■ **Data excerpts**
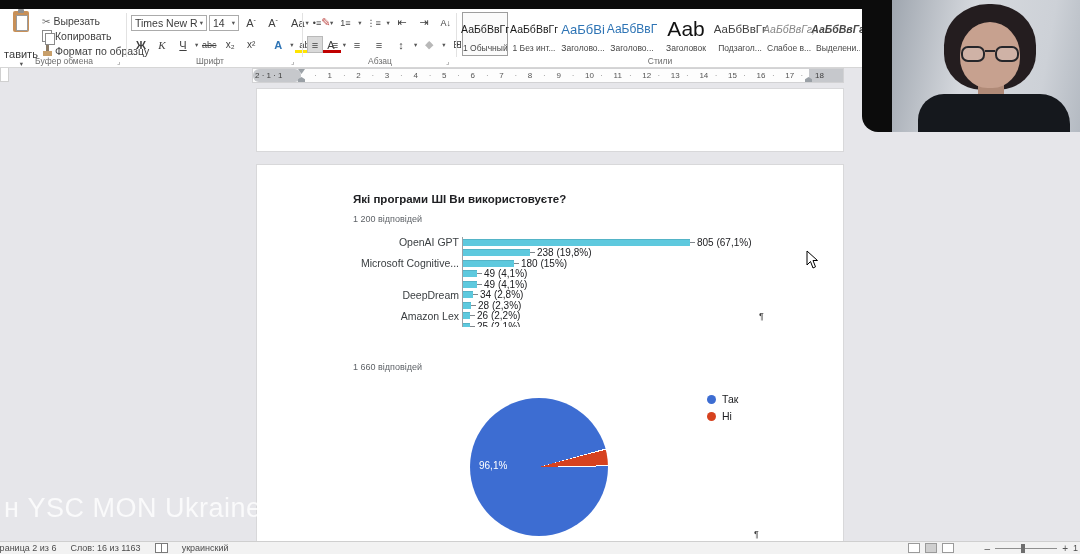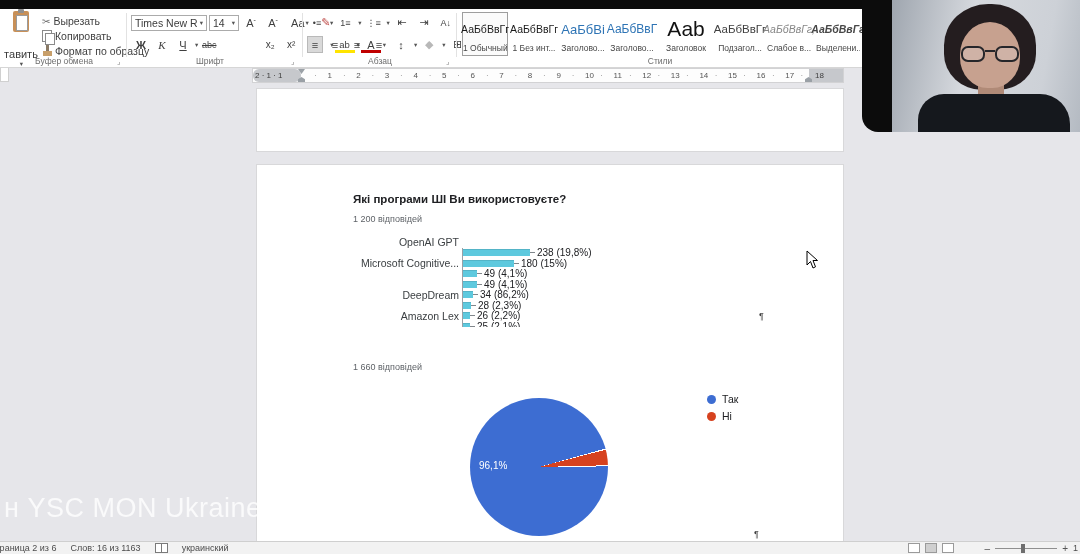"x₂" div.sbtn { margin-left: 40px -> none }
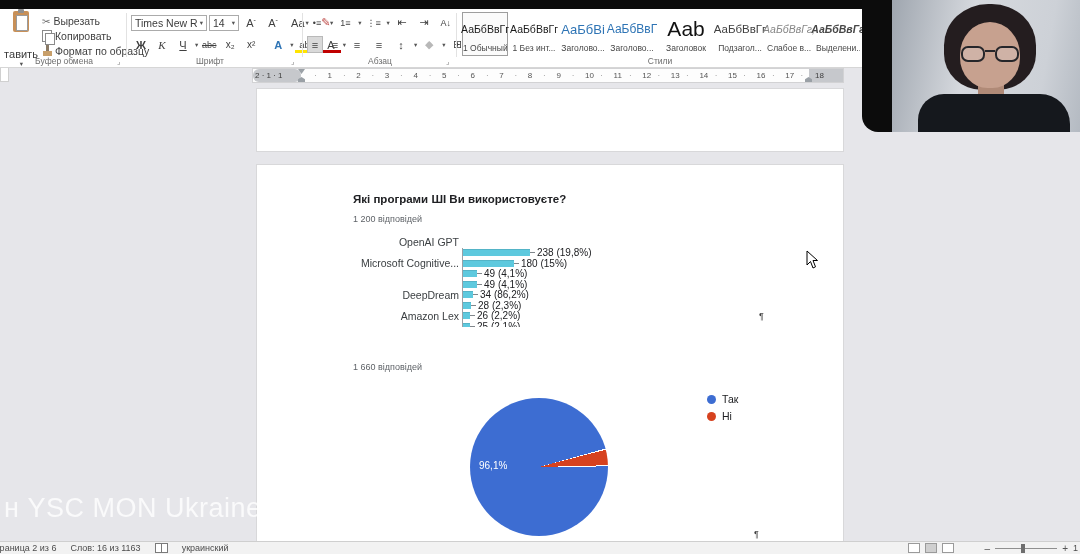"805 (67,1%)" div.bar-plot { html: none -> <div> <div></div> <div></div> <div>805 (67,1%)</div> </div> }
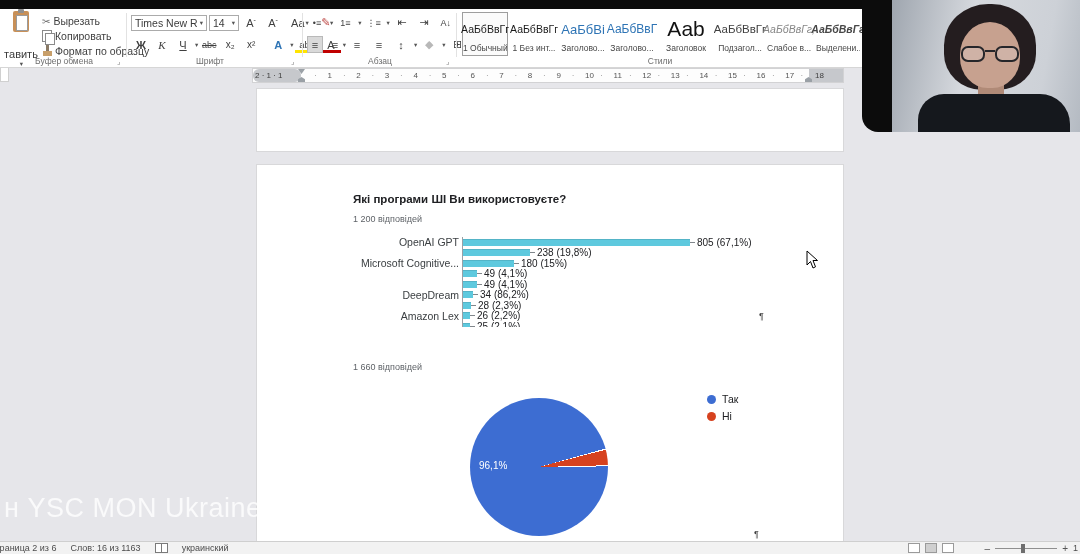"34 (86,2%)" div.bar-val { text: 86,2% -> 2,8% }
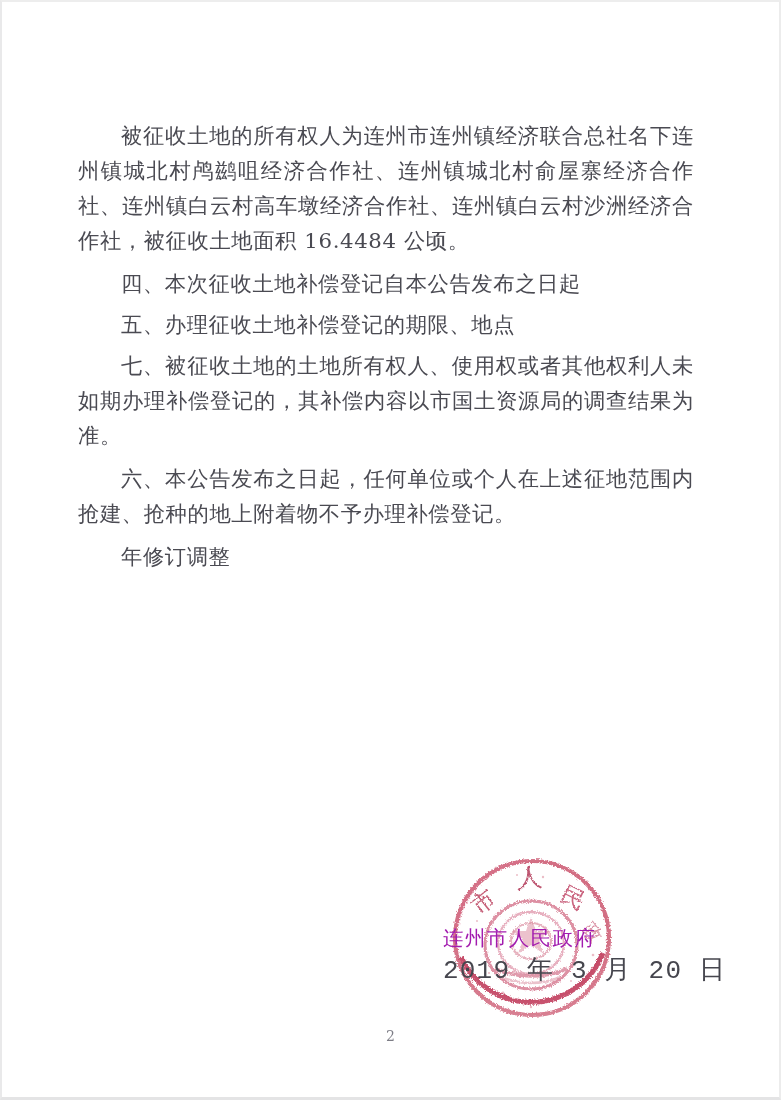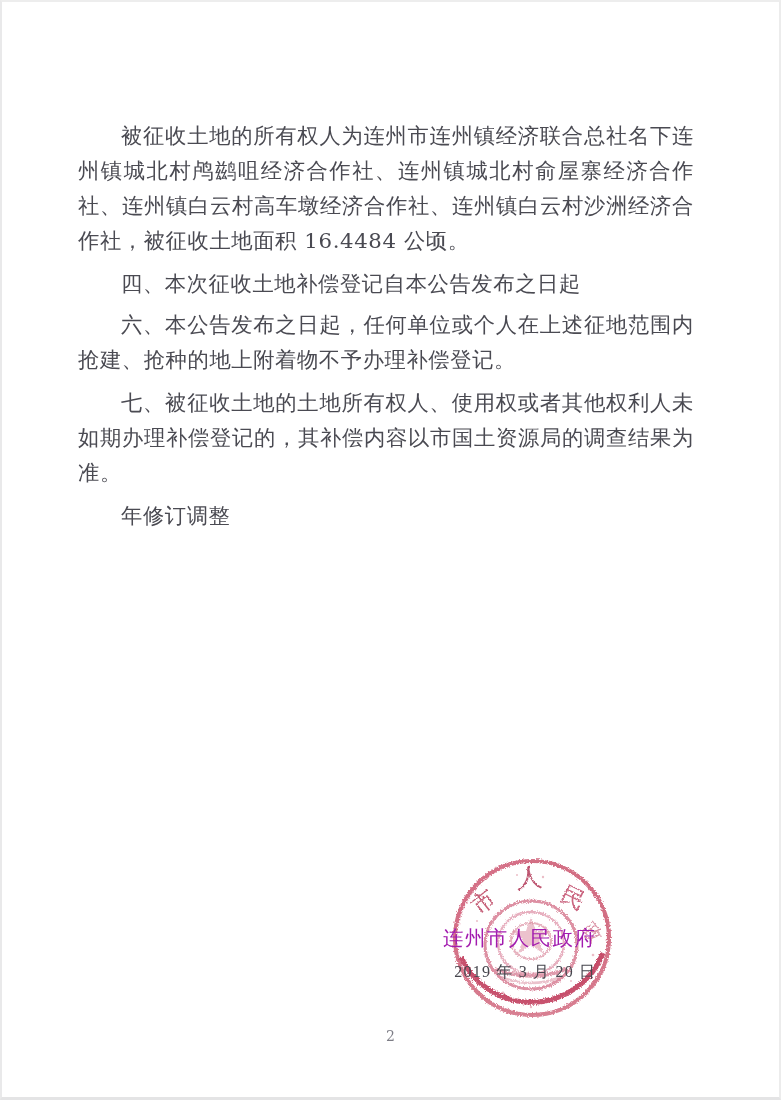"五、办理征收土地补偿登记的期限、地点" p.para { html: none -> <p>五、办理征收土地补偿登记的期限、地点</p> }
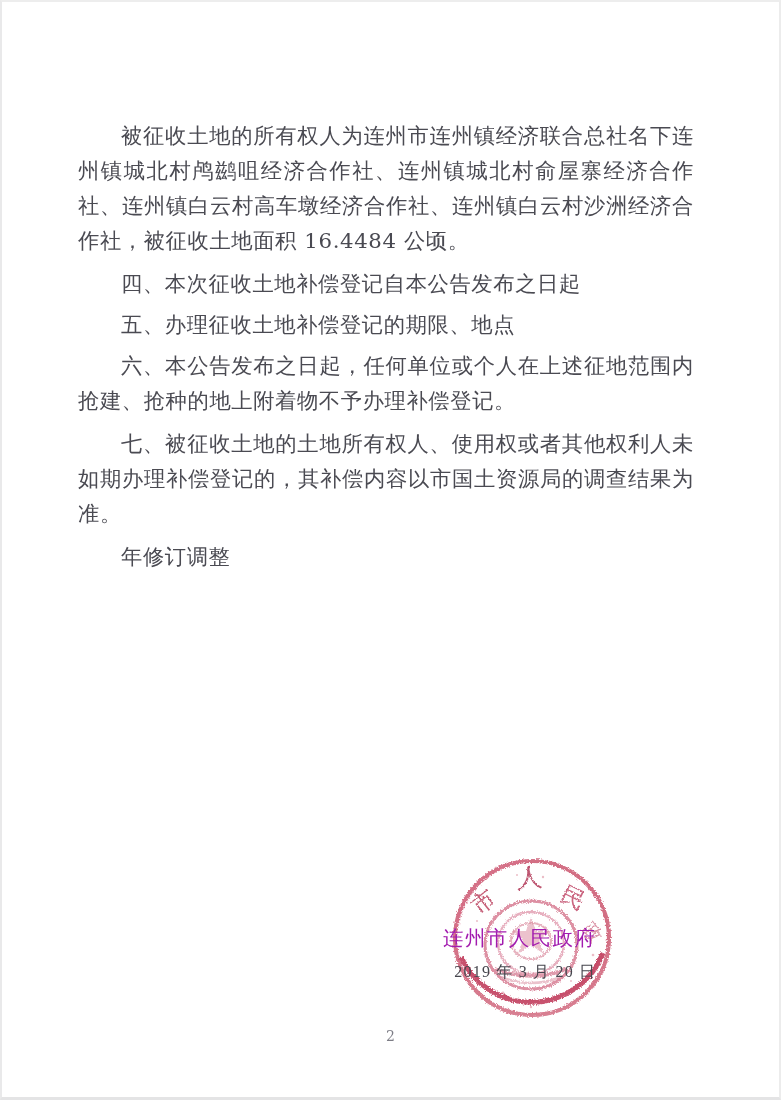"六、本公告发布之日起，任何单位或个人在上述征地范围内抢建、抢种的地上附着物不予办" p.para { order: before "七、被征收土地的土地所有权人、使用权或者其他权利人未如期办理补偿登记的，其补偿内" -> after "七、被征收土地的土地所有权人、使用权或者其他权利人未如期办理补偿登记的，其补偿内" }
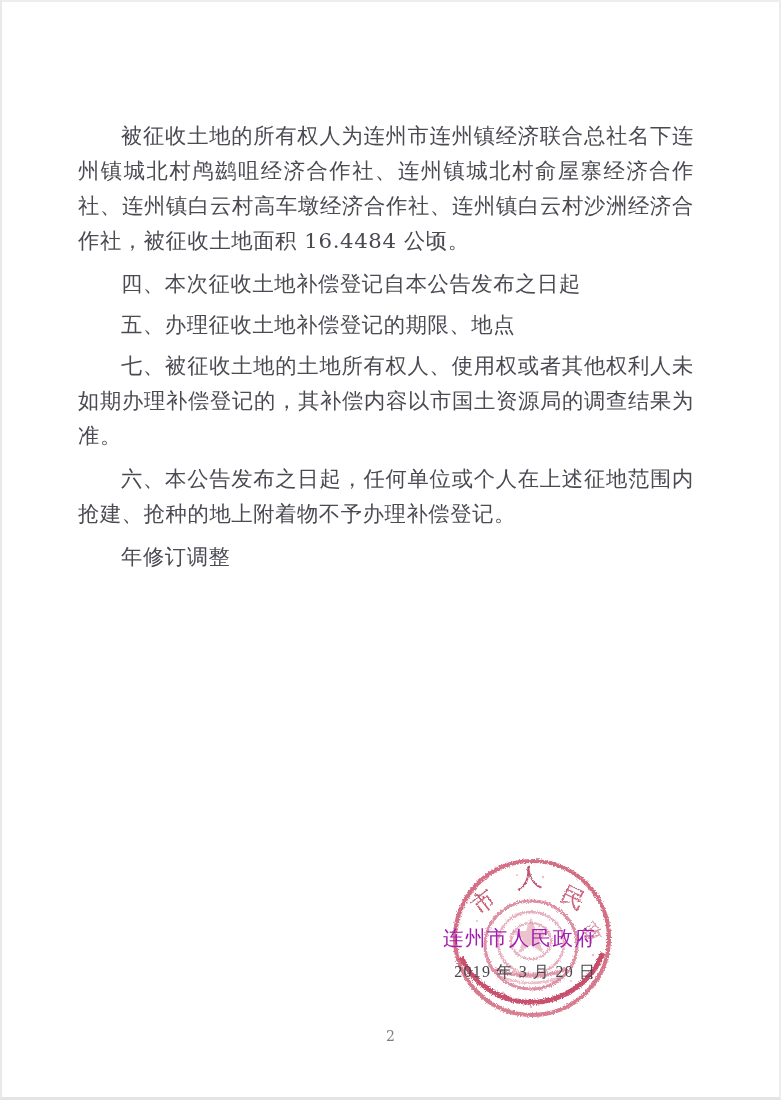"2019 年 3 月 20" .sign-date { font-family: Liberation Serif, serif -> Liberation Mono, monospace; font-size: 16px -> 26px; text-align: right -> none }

■ **Problem details**
Write out exactly and only the lines that run from the start of the data above through the line containing "none -> <p>五、办理征收土地补偿登记的期限、地点</p>", leaving the pictures out.

■ **Task result**
"x₂" div.sbtn { margin-left: 40px -> none }
"805 (67,1%)" div.bar-plot { html: none -> <div> <div></div> <div></div> <div>805 (67,1%)</div> </div> }
"34 (86,2%)" div.bar-val { text: 86,2% -> 2,8% }
"五、办理征收土地补偿登记的期限、地点" p.para { html: none -> <p>五、办理征收土地补偿登记的期限、地点</p> }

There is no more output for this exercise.